Record set:

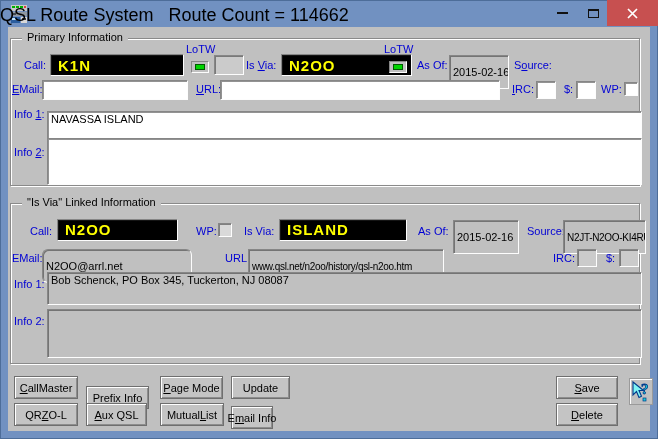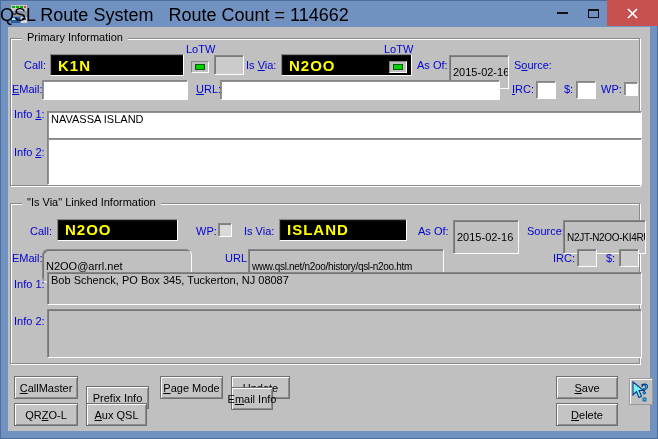"Mutual ist" button.pbtn { html: none -> <button>Mutual <u>L</u>ist</button> }
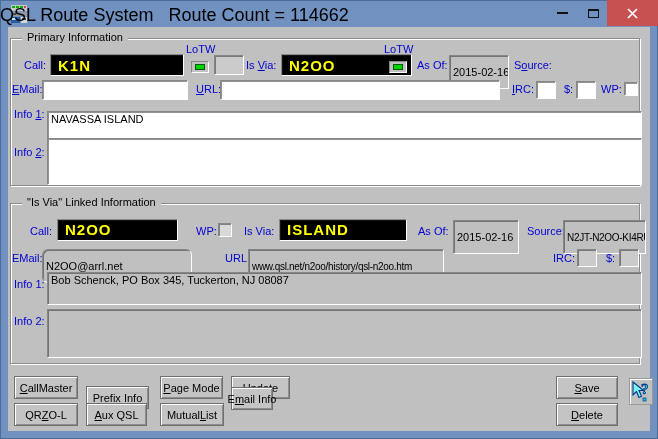"E ail Info" button.pbtn { top: 387px -> 406px }
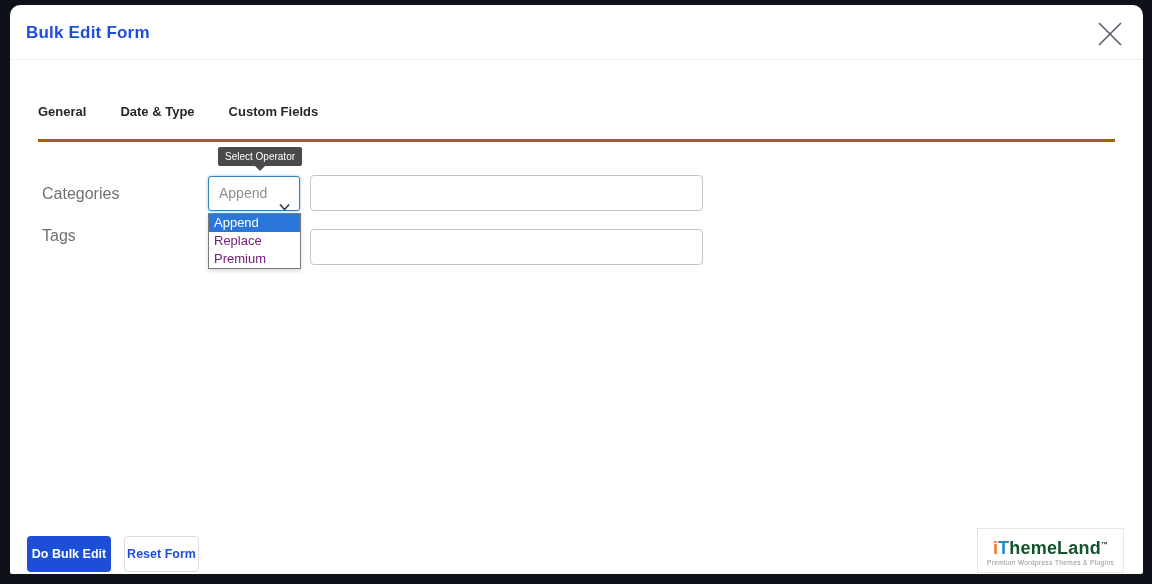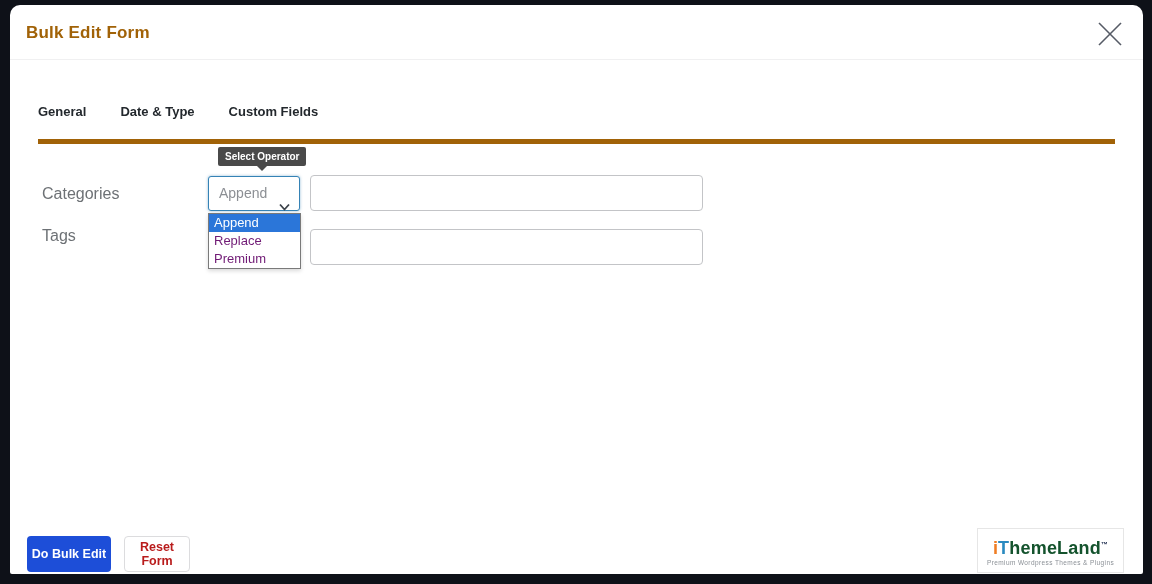"Bulk Edit Form" .modal-title { color: #a16207 -> #1d4ed8 }
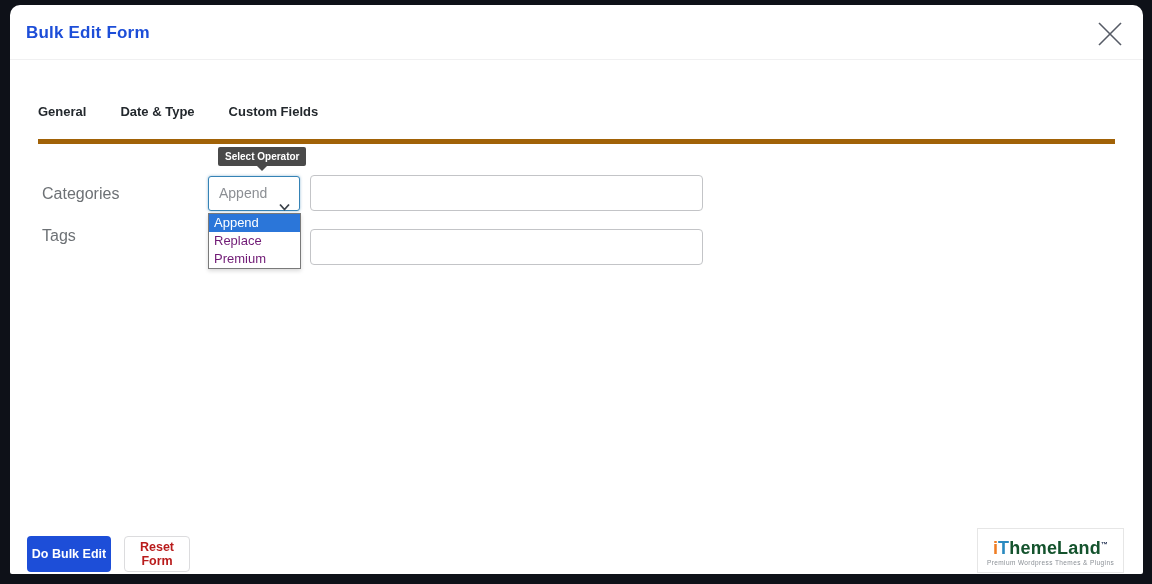"General" .tabs { border-bottom: 5px solid #a16207 -> 3px solid #a16207 }
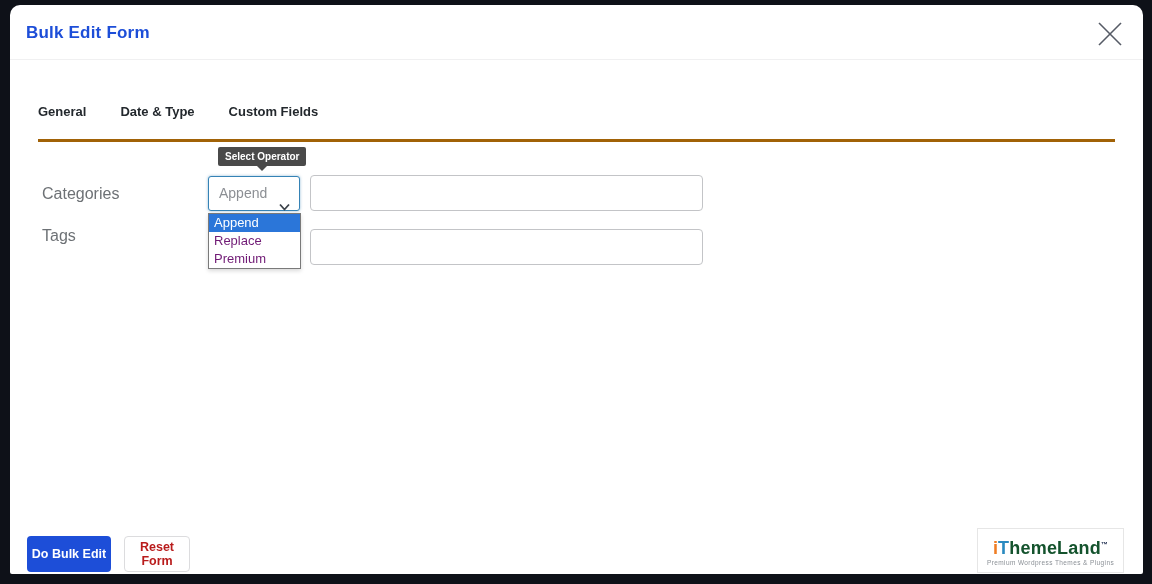"Select Operator" .tooltip { font-weight: 700 -> 400 }
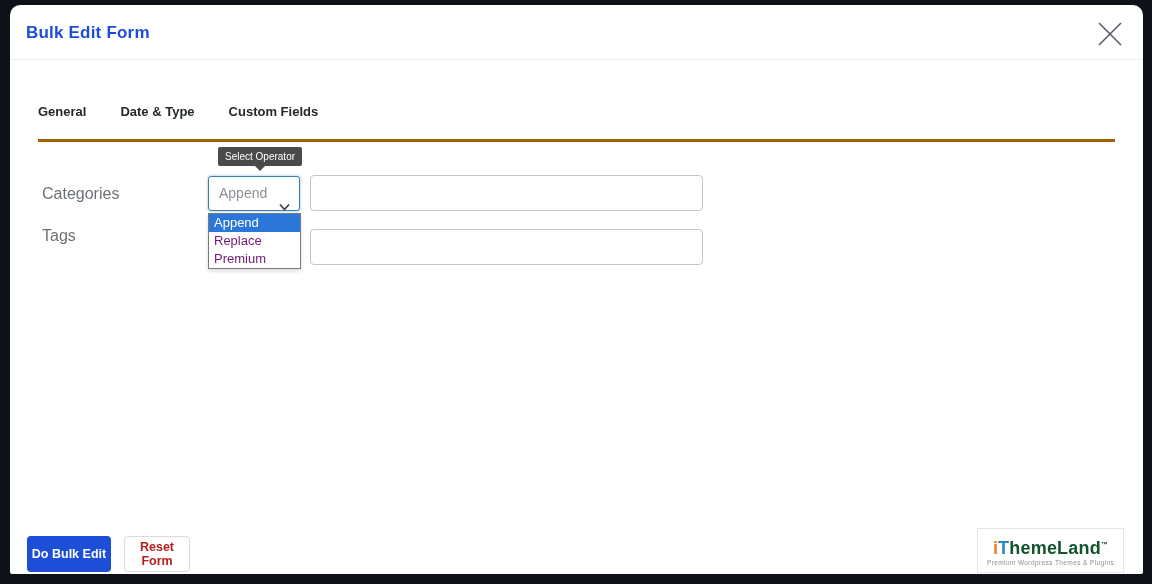"Reset Form" .btn-secondary { color: #b91c1c -> #1d4ed8; width: 66px -> 75px }
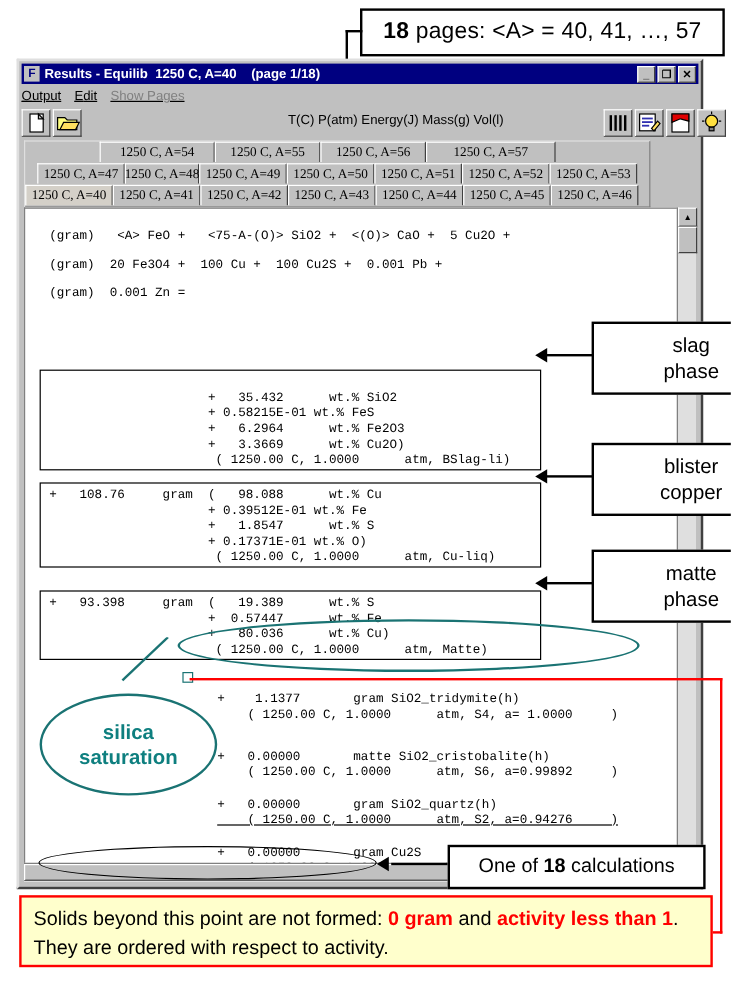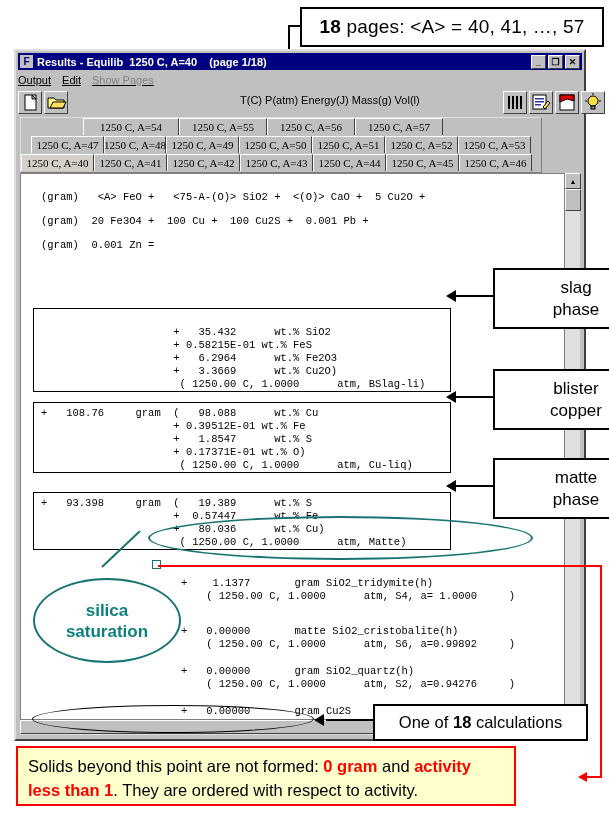"1250 C, A=57" div.tab { width: 88px -> 108px }
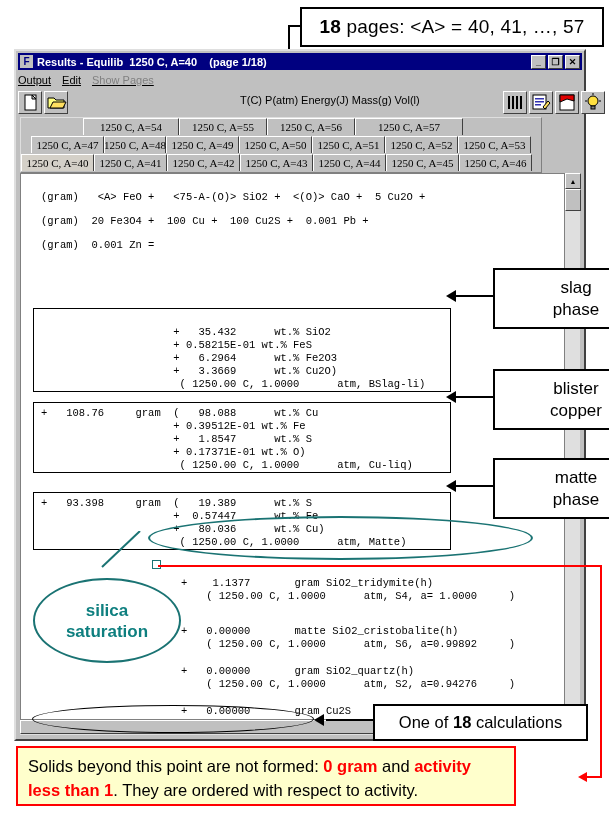"( 1250.00 C, 1.0000 atm, S2," div.rpt-line { text-decoration: none -> underline }
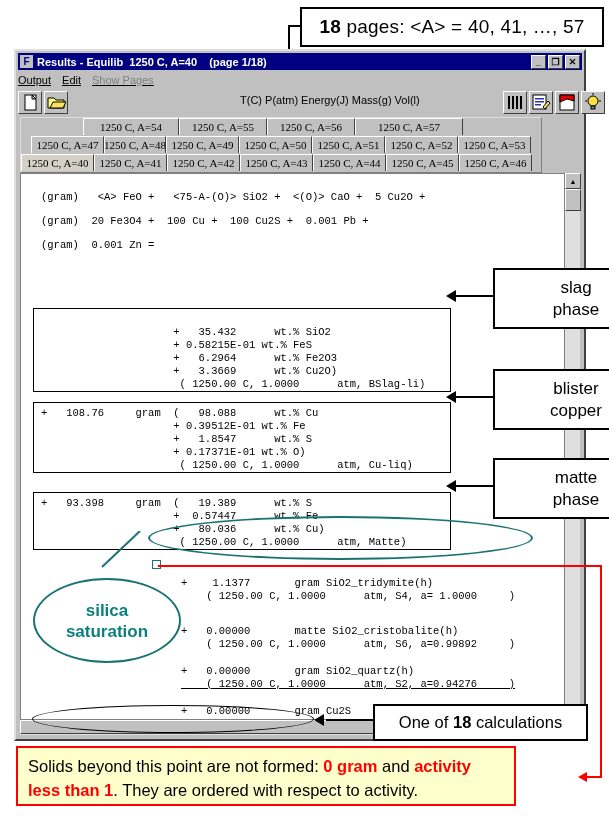"Solids beyond this point are" #bottom-note { width: 500px -> 578px }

To do:
Your task is to give again, unchanged, the lines from the line that contains "border-bottom: 5px solid" to the end of the records. Include both end lines but no pictures.

Response to this exercise:
"General" .tabs { border-bottom: 5px solid #a16207 -> 3px solid #a16207 }
"Select Operator" .tooltip { font-weight: 700 -> 400 }
"Reset Form" .btn-secondary { color: #b91c1c -> #1d4ed8; width: 66px -> 75px }
"1250 C, A=57" div.tab { width: 88px -> 108px }
"( 1250.00 C, 1.0000 atm, S2," div.rpt-line { text-decoration: none -> underline }
"Solids beyond this point are" #bottom-note { width: 500px -> 578px }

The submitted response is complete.